In fact, even in a vertical well, it might be necessary to deviate to avoid a geological formation or a previous stuck pipe, then return to the original path.
In this instance, the driller uses sidetracking techniques.
Directional drilling techniques have been employed for almost 100 years now.
Over the past few decades, technological improvements have meant that angles, turns and underground distances covered are amazing feats of engineering.
Why is the technique so valuable?
Multiple down holes can be drilled from the same rig, minimising surface disturbance and environmental impact.
Also, these boreholes can extend up to a mile down, and for more than five miles at shallower angles.
The end of the drill is?
It’s not possible to see hundreds of metres underground, in fact, the drillers and engineers rely entirely on technology to ‘see’ where they are going.
A directional driller has a guide that has been created by the engineers and geologists.
Every 10-150 metres, (with 30-40 being typical), survey data is sent back to make sure that the original ‘blue line’ well path is being followed.
Can the drill make a turn?
If you were to imagine the mechanics of directional drilling without seeing the technology, you might wonder how the drill could suddenly change direction.
Since the motor that turns the drill is at the surface, how can the drill string continue to rotate at 360 degrees while going around a corner?
Drill bit sensors can tell the driller about external weight, and rotary speed that can also be used to influence the trajectory.
Mud motors can also be used to change direction.
With a steerable drill pipe, there’s a bend near the bit.
The drillstring stops turning, and then there is plenty of time to use chosen directional techniques to reposition the bit to the desired trajectory.
When it starts spinning again, it’ll start going in the direction that it’s now pointing towards.
Wellbore stability considerations
Well integrity is perhaps the most crucial aspect of directional drilling.

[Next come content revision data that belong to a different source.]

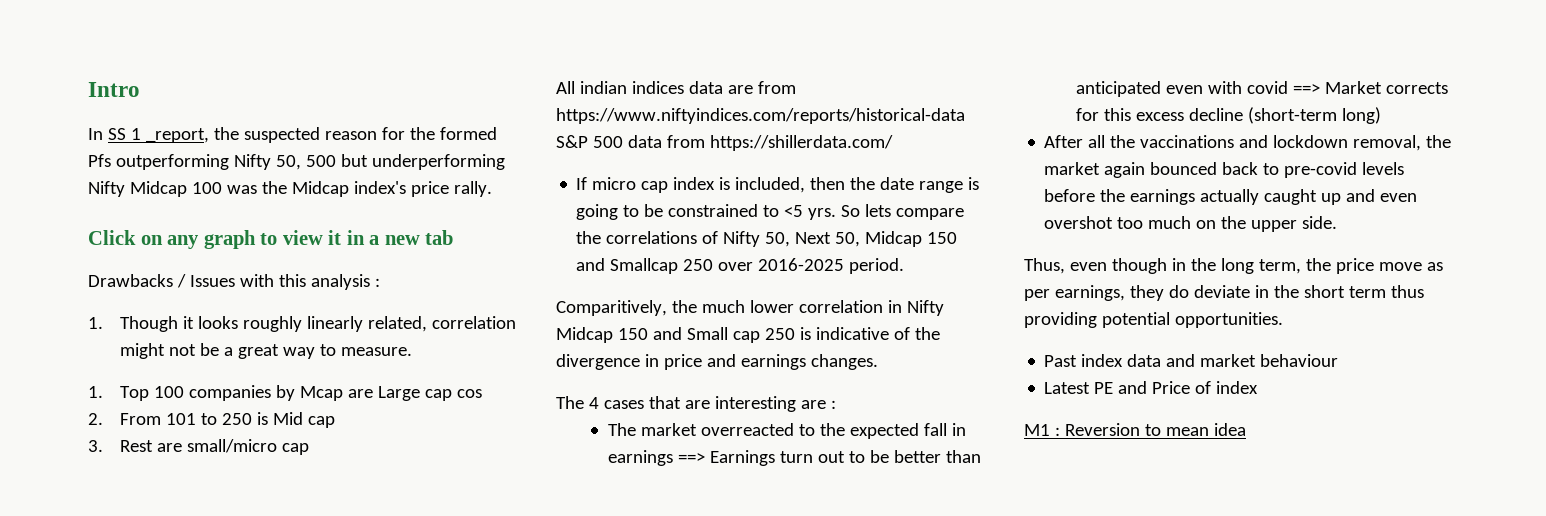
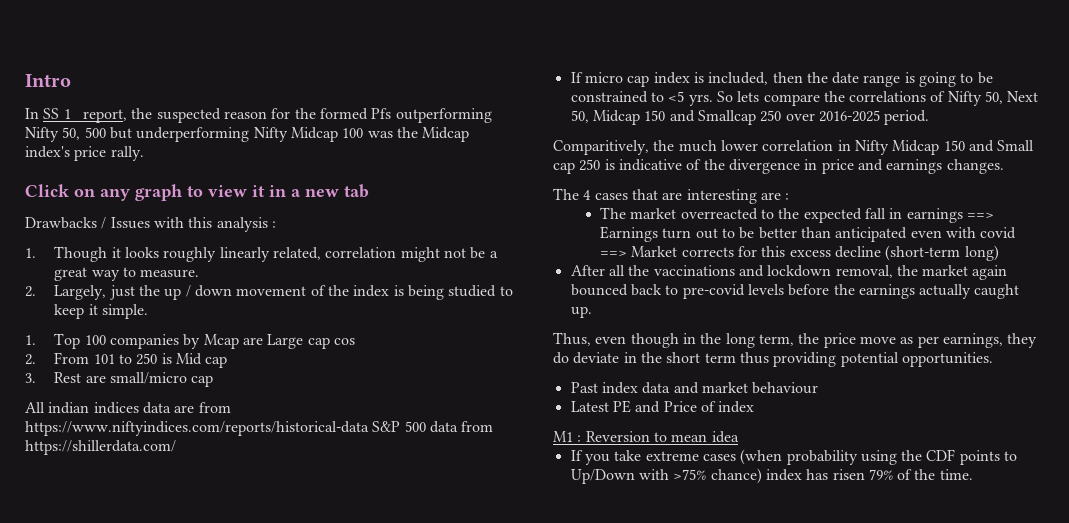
+ 2. Largely, just the up / down movement of the index is being studied to keep it simple.
- After all the vaccinations and lockdown removal, the market again bounced back to pre-covid levels before the earnings actually caught up and even overshot too much on the upper side.
+ After all the vaccinations and lockdown removal, the market again bounced back to pre-covid levels before the earnings actually caught up.
+ If you take extreme cases (when probability using the CDF points to Up/Down with >75% chance) index has risen 79% of the time.

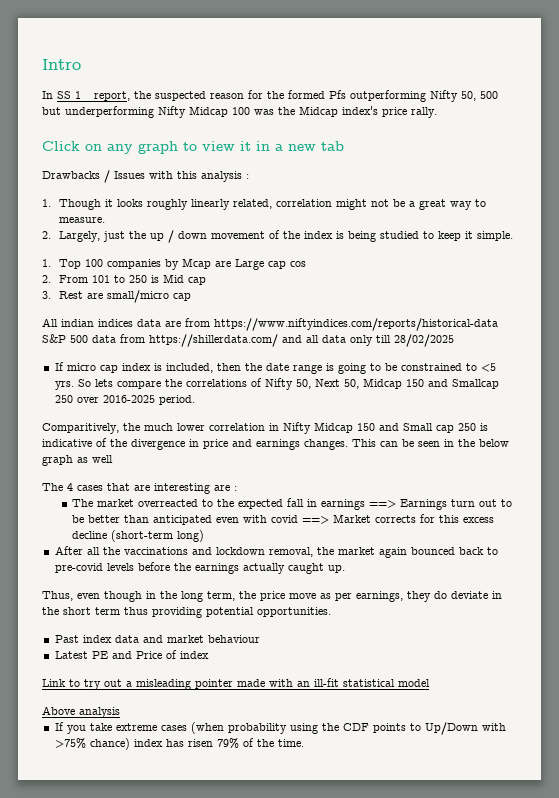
- All indian indices data are from https://www.niftyindices.com/reports/historical-data S&P 500 data from https://shillerdata.com/
+ All indian indices data are from https://www.niftyindices.com/reports/historical-data S&P 500 data from https://shillerdata.com/ and all data only till 28/02/2025
+ This can be seen in the below graph as well
- M1 : Reversion to mean idea
+ Link to try out a misleading pointer made with an ill-fit statistical model
+ Above analysis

Drilling at deeper, or extended distances, and especially changing direction causes a number of additional engineering challenges and stresses on the equipment.
Directional well planning
2D and more recently 3D modelling programmes give the geoscientists and engineers a visualisation of the planned path.

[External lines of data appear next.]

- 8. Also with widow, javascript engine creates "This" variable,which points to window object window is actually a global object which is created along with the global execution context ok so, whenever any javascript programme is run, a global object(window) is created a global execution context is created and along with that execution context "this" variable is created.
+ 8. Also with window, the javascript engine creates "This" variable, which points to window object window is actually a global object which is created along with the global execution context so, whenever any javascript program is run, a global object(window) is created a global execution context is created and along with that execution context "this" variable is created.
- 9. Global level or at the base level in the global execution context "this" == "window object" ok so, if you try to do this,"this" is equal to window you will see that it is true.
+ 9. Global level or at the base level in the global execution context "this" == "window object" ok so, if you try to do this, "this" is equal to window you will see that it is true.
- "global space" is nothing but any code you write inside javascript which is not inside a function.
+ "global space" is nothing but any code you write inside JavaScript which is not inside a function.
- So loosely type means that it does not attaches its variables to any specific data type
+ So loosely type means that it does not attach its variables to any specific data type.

Computer simulation programmes are used to simulate the well plan.
Horizontal Directional Drilling
There are a few different types of directional drilling.

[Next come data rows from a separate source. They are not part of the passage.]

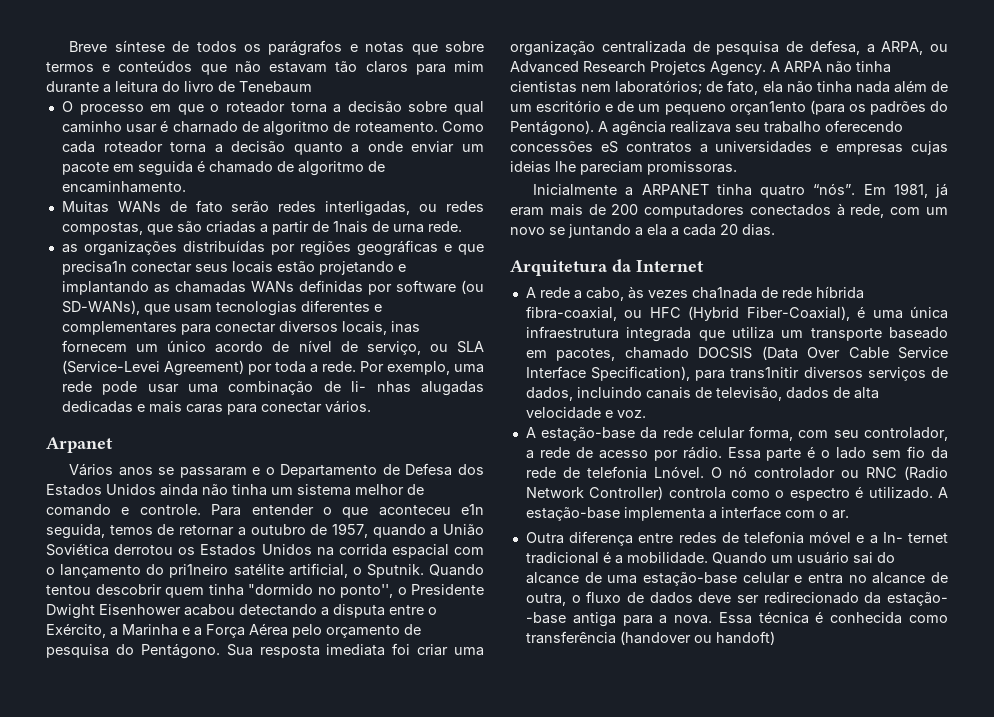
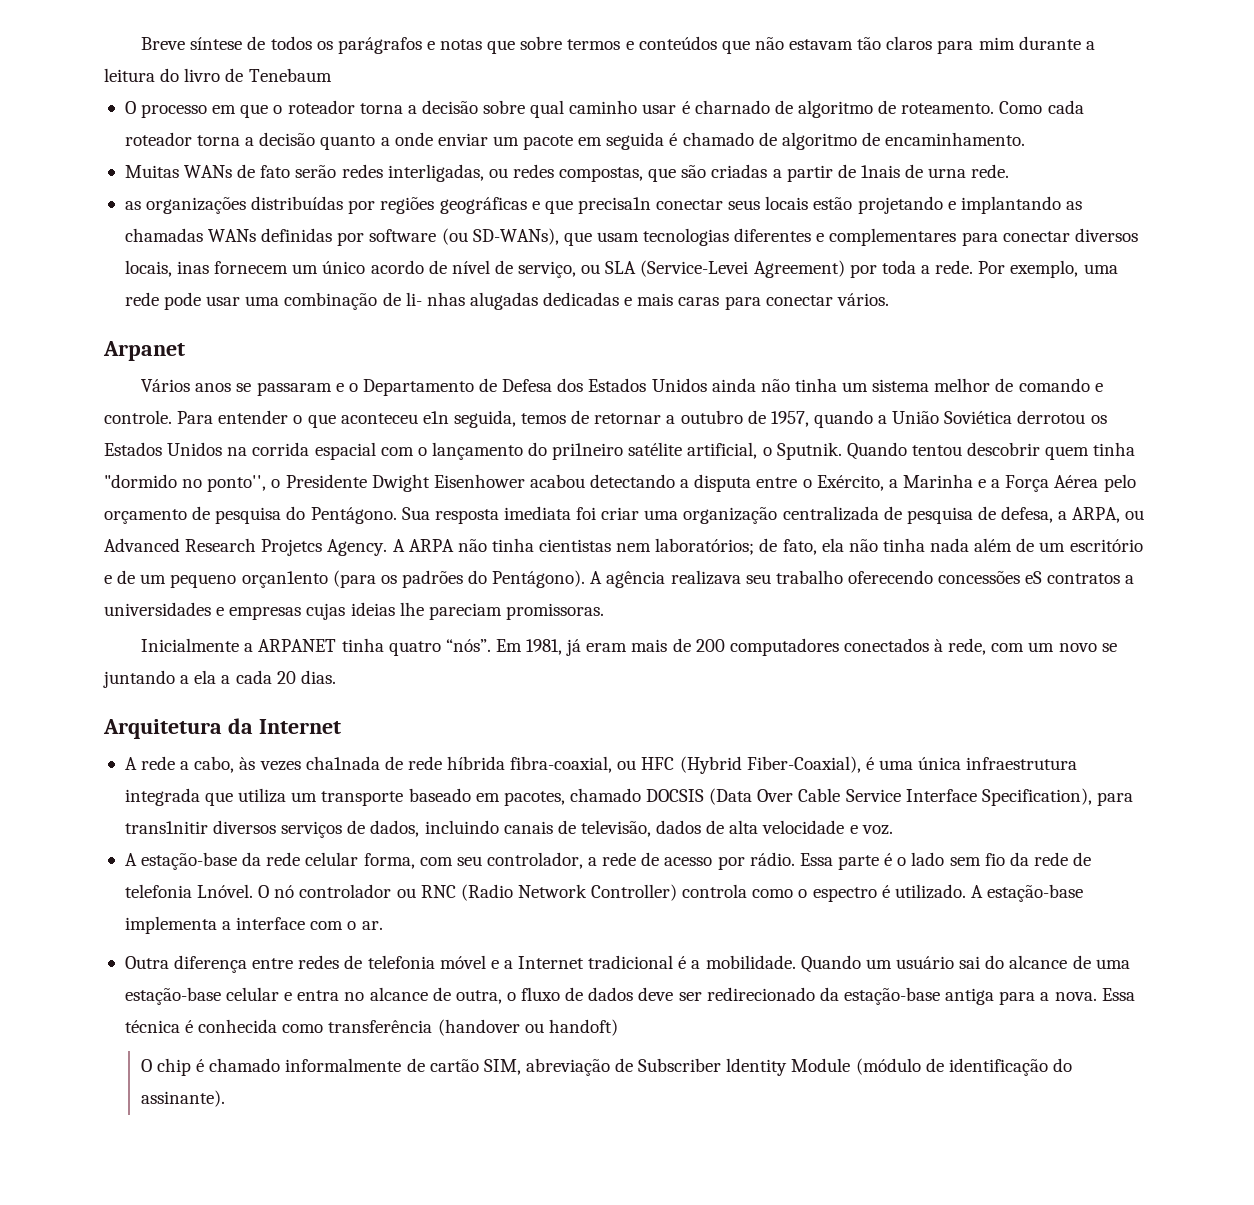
- Outra diferença entre redes de telefonia móvel e a In- ternet tradicional é a mobilidade.
+ Outra diferença entre redes de telefonia móvel e a Internet tradicional é a mobilidade.
- Quando um usuário sai do alcance de uma estação-base celular e entra no alcance de outra, o fluxo de dados deve ser redirecionado da estação- -base antiga para a nova.
+ Quando um usuário sai do alcance de uma estação-base celular e entra no alcance de outra, o fluxo de dados deve ser redirecionado da estação-base antiga para a nova.
+ O chip é chamado informalmente de cartão SIM, abreviação de Subscriber ldentity Module (módulo de identificação do assinante).

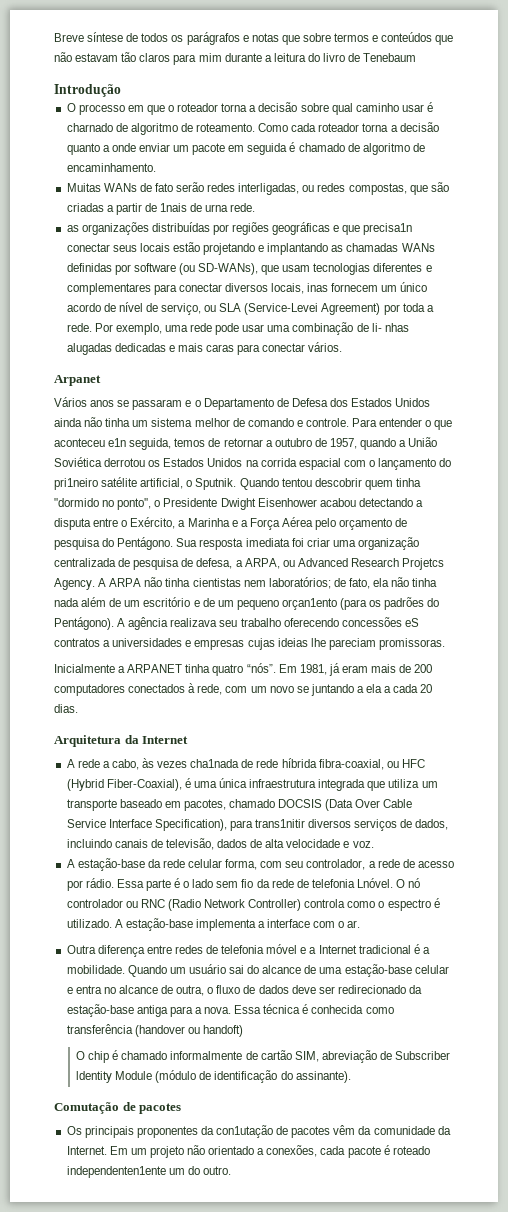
+ Introdução
+ Comutação de pacotes
+ Os principais proponentes da con1utação de pacotes vêm da comunidade da Internet. Em um projeto não orientado a conexões, cada pacote é roteado independenten1ente um do outro.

Multilateral drilling is where a downhole bore has multiple lateral (90 degrees) offshoots. For example, a well might be 1000 metres in depth but have numerous lateral wells connected to it.
Extended reach drilling (ERD) is categorised by ever longer wellbores drilled from the rig.
Perhaps the most interesting type is horizontal directional drilling because it was the first type, and perhaps the most controversial.